Activity: Copy every entry precisely.

START Supplied data

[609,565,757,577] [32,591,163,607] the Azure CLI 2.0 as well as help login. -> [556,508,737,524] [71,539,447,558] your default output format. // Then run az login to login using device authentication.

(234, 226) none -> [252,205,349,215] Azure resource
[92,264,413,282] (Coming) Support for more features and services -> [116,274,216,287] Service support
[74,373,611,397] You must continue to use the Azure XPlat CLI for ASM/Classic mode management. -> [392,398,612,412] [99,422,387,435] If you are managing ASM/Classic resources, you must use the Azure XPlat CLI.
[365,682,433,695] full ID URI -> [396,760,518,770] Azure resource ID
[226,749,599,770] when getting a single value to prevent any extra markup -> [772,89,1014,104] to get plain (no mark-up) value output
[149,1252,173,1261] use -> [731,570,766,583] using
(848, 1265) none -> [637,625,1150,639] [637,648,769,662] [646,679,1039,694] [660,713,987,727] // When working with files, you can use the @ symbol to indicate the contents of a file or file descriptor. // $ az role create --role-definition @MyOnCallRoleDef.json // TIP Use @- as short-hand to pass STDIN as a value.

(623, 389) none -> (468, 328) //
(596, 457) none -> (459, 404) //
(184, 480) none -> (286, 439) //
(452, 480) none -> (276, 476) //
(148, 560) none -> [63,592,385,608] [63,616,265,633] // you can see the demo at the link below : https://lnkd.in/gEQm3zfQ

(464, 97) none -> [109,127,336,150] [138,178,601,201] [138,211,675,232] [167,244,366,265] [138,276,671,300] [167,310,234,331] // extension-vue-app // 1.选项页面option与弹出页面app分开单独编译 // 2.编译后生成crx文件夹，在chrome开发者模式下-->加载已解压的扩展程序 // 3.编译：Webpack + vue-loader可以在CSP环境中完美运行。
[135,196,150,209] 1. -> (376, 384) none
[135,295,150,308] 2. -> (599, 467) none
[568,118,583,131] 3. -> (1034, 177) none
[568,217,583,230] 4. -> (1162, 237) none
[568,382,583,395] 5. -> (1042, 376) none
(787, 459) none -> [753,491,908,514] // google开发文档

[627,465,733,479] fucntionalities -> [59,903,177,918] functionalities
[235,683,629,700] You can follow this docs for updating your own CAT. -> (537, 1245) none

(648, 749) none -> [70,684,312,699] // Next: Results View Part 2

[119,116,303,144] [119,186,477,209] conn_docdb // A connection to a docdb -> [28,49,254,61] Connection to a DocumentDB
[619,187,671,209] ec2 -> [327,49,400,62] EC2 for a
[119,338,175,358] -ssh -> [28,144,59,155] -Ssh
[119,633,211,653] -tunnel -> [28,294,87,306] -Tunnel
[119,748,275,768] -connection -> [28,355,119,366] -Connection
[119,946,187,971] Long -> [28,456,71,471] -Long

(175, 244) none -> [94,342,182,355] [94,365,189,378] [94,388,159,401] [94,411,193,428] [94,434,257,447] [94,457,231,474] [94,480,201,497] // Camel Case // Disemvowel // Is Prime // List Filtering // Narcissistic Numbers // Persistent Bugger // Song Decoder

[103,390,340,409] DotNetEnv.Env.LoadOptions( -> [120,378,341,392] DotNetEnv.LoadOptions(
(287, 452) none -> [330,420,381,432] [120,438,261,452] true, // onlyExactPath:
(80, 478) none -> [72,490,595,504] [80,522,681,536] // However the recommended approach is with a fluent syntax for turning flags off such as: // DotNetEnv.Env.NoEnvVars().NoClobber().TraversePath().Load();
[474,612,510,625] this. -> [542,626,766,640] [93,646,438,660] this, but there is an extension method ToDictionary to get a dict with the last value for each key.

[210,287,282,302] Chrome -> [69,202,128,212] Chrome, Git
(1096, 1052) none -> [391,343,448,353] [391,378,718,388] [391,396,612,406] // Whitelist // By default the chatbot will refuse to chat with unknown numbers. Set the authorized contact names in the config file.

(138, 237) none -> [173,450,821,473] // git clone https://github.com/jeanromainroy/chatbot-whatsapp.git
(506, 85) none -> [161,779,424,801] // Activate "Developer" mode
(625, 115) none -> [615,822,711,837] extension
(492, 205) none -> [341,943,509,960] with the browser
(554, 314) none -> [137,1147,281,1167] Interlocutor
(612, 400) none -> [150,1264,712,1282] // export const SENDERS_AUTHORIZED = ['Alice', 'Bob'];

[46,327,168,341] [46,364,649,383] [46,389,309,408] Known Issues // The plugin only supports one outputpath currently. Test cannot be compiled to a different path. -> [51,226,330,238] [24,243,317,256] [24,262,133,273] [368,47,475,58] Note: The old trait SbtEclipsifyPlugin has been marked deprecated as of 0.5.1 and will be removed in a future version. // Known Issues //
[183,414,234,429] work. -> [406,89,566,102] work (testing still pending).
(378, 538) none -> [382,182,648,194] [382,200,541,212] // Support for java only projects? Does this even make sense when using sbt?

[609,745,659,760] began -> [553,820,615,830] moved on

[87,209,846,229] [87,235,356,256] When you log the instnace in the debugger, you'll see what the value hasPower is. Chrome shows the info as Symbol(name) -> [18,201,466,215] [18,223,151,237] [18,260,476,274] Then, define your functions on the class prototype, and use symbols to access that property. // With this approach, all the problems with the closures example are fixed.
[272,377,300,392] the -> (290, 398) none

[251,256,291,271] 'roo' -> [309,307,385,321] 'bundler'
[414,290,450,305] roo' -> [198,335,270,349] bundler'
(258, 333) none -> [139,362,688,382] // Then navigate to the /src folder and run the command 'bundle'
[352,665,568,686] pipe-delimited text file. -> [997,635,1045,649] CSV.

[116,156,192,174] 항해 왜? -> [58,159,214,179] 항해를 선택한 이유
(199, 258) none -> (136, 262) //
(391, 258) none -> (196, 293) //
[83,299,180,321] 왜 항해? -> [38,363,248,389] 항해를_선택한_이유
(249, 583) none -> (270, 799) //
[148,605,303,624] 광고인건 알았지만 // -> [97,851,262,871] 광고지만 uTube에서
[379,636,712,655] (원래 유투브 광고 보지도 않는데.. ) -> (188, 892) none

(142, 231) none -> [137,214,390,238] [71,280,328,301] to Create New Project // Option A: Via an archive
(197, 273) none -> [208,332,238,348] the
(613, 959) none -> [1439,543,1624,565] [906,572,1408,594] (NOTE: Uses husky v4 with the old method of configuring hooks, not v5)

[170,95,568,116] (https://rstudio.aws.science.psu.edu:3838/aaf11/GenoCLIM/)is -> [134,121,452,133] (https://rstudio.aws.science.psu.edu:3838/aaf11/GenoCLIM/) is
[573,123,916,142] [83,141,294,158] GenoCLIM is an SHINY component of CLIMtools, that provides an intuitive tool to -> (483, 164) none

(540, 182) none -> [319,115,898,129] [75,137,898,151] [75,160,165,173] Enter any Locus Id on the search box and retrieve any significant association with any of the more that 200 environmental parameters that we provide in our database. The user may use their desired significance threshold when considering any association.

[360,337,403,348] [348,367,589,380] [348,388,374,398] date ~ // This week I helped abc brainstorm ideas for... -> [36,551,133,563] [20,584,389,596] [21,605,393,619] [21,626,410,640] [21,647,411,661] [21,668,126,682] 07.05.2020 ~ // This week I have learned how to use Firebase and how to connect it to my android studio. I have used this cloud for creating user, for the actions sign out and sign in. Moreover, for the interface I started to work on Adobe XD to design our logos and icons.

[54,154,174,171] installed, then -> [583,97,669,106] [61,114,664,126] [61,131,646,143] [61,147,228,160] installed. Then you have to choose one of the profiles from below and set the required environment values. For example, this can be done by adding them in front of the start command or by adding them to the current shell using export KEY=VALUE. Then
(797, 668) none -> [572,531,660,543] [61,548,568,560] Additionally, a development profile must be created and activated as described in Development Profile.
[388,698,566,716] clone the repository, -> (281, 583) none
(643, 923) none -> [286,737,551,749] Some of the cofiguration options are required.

END Supplied data

Result of this exercise:
[609,565,757,577] [32,591,163,607] the Azure CLI 2.0 as well as help login. -> [556,508,737,524] [71,539,447,558] your default output format. // Then run az login to login using device authentication.

(234, 226) none -> [252,205,349,215] Azure resource
[92,264,413,282] (Coming) Support for more features and services -> [116,274,216,287] Service support
[74,373,611,397] You must continue to use the Azure XPlat CLI for ASM/Classic mode management. -> [392,398,612,412] [99,422,387,435] If you are managing ASM/Classic resources, you must use the Azure XPlat CLI.
[365,682,433,695] full ID URI -> [396,760,518,770] Azure resource ID
[226,749,599,770] when getting a single value to prevent any extra markup -> [772,89,1014,104] to get plain (no mark-up) value output
[149,1252,173,1261] use -> [731,570,766,583] using
(848, 1265) none -> [637,625,1150,639] [637,648,769,662] [646,679,1039,694] [660,713,987,727] // When working with files, you can use the @ symbol to indicate the contents of a file or file descriptor. // $ az role create --role-definition @MyOnCallRoleDef.json // TIP Use @- as short-hand to pass STDIN as a value.

(623, 389) none -> (468, 328) //
(596, 457) none -> (459, 404) //
(184, 480) none -> (286, 439) //
(452, 480) none -> (276, 476) //
(148, 560) none -> [63,592,385,608] [63,616,265,633] // you can see the demo at the link below : https://lnkd.in/gEQm3zfQ

(464, 97) none -> [109,127,336,150] [138,178,601,201] [138,211,675,232] [167,244,366,265] [138,276,671,300] [167,310,234,331] // extension-vue-app // 1.选项页面option与弹出页面app分开单独编译 // 2.编译后生成crx文件夹，在chrome开发者模式下-->加载已解压的扩展程序 // 3.编译：Webpack + vue-loader可以在CSP环境中完美运行。
[135,196,150,209] 1. -> (376, 384) none
[135,295,150,308] 2. -> (599, 467) none
[568,118,583,131] 3. -> (1034, 177) none
[568,217,583,230] 4. -> (1162, 237) none
[568,382,583,395] 5. -> (1042, 376) none
(787, 459) none -> [753,491,908,514] // google开发文档

[627,465,733,479] fucntionalities -> [59,903,177,918] functionalities
[235,683,629,700] You can follow this docs for updating your own CAT. -> (537, 1245) none

(648, 749) none -> [70,684,312,699] // Next: Results View Part 2

[119,116,303,144] [119,186,477,209] conn_docdb // A connection to a docdb -> [28,49,254,61] Connection to a DocumentDB
[619,187,671,209] ec2 -> [327,49,400,62] EC2 for a
[119,338,175,358] -ssh -> [28,144,59,155] -Ssh
[119,633,211,653] -tunnel -> [28,294,87,306] -Tunnel
[119,748,275,768] -connection -> [28,355,119,366] -Connection
[119,946,187,971] Long -> [28,456,71,471] -Long

(175, 244) none -> [94,342,182,355] [94,365,189,378] [94,388,159,401] [94,411,193,428] [94,434,257,447] [94,457,231,474] [94,480,201,497] // Camel Case // Disemvowel // Is Prime // List Filtering // Narcissistic Numbers // Persistent Bugger // Song Decoder

[103,390,340,409] DotNetEnv.Env.LoadOptions( -> [120,378,341,392] DotNetEnv.LoadOptions(
(287, 452) none -> [330,420,381,432] [120,438,261,452] true, // onlyExactPath:
(80, 478) none -> [72,490,595,504] [80,522,681,536] // However the recommended approach is with a fluent syntax for turning flags off such as: // DotNetEnv.Env.NoEnvVars().NoClobber().TraversePath().Load();
[474,612,510,625] this. -> [542,626,766,640] [93,646,438,660] this, but there is an extension method ToDictionary to get a dict with the last value for each key.

[210,287,282,302] Chrome -> [69,202,128,212] Chrome, Git
(1096, 1052) none -> [391,343,448,353] [391,378,718,388] [391,396,612,406] // Whitelist // By default the chatbot will refuse to chat with unknown numbers. Set the authorized contact names in the config file.

(138, 237) none -> [173,450,821,473] // git clone https://github.com/jeanromainroy/chatbot-whatsapp.git
(506, 85) none -> [161,779,424,801] // Activate "Developer" mode
(625, 115) none -> [615,822,711,837] extension
(492, 205) none -> [341,943,509,960] with the browser
(554, 314) none -> [137,1147,281,1167] Interlocutor
(612, 400) none -> [150,1264,712,1282] // export const SENDERS_AUTHORIZED = ['Alice', 'Bob'];

[46,327,168,341] [46,364,649,383] [46,389,309,408] Known Issues // The plugin only supports one outputpath currently. Test cannot be compiled to a different path. -> [51,226,330,238] [24,243,317,256] [24,262,133,273] [368,47,475,58] Note: The old trait SbtEclipsifyPlugin has been marked deprecated as of 0.5.1 and will be removed in a future version. // Known Issues //
[183,414,234,429] work. -> [406,89,566,102] work (testing still pending).
(378, 538) none -> [382,182,648,194] [382,200,541,212] // Support for java only projects? Does this even make sense when using sbt?

[609,745,659,760] began -> [553,820,615,830] moved on

[87,209,846,229] [87,235,356,256] When you log the instnace in the debugger, you'll see what the value hasPower is. Chrome shows the info as Symbol(name) -> [18,201,466,215] [18,223,151,237] [18,260,476,274] Then, define your functions on the class prototype, and use symbols to access that property. // With this approach, all the problems with the closures example are fixed.
[272,377,300,392] the -> (290, 398) none

[251,256,291,271] 'roo' -> [309,307,385,321] 'bundler'
[414,290,450,305] roo' -> [198,335,270,349] bundler'
(258, 333) none -> [139,362,688,382] // Then navigate to the /src folder and run the command 'bundle'
[352,665,568,686] pipe-delimited text file. -> [997,635,1045,649] CSV.

[116,156,192,174] 항해 왜? -> [58,159,214,179] 항해를 선택한 이유
(199, 258) none -> (136, 262) //
(391, 258) none -> (196, 293) //
[83,299,180,321] 왜 항해? -> [38,363,248,389] 항해를_선택한_이유
(249, 583) none -> (270, 799) //
[148,605,303,624] 광고인건 알았지만 // -> [97,851,262,871] 광고지만 uTube에서
[379,636,712,655] (원래 유투브 광고 보지도 않는데.. ) -> (188, 892) none

(142, 231) none -> [137,214,390,238] [71,280,328,301] to Create New Project // Option A: Via an archive
(197, 273) none -> [208,332,238,348] the
(613, 959) none -> [1439,543,1624,565] [906,572,1408,594] (NOTE: Uses husky v4 with the old method of configuring hooks, not v5)

[170,95,568,116] (https://rstudio.aws.science.psu.edu:3838/aaf11/GenoCLIM/)is -> [134,121,452,133] (https://rstudio.aws.science.psu.edu:3838/aaf11/GenoCLIM/) is
[573,123,916,142] [83,141,294,158] GenoCLIM is an SHINY component of CLIMtools, that provides an intuitive tool to -> (483, 164) none

(540, 182) none -> [319,115,898,129] [75,137,898,151] [75,160,165,173] Enter any Locus Id on the search box and retrieve any significant association with any of the more that 200 environmental parameters that we provide in our database. The user may use their desired significance threshold when considering any association.

[360,337,403,348] [348,367,589,380] [348,388,374,398] date ~ // This week I helped abc brainstorm ideas for... -> [36,551,133,563] [20,584,389,596] [21,605,393,619] [21,626,410,640] [21,647,411,661] [21,668,126,682] 07.05.2020 ~ // This week I have learned how to use Firebase and how to connect it to my android studio. I have used this cloud for creating user, for the actions sign out and sign in. Moreover, for the interface I started to work on Adobe XD to design our logos and icons.

[54,154,174,171] installed, then -> [583,97,669,106] [61,114,664,126] [61,131,646,143] [61,147,228,160] installed. Then you have to choose one of the profiles from below and set the required environment values. For example, this can be done by adding them in front of the start command or by adding them to the current shell using export KEY=VALUE. Then
(797, 668) none -> [572,531,660,543] [61,548,568,560] Additionally, a development profile must be created and activated as described in Development Profile.
[388,698,566,716] clone the repository, -> (281, 583) none
(643, 923) none -> [286,737,551,749] Some of the cofiguration options are required.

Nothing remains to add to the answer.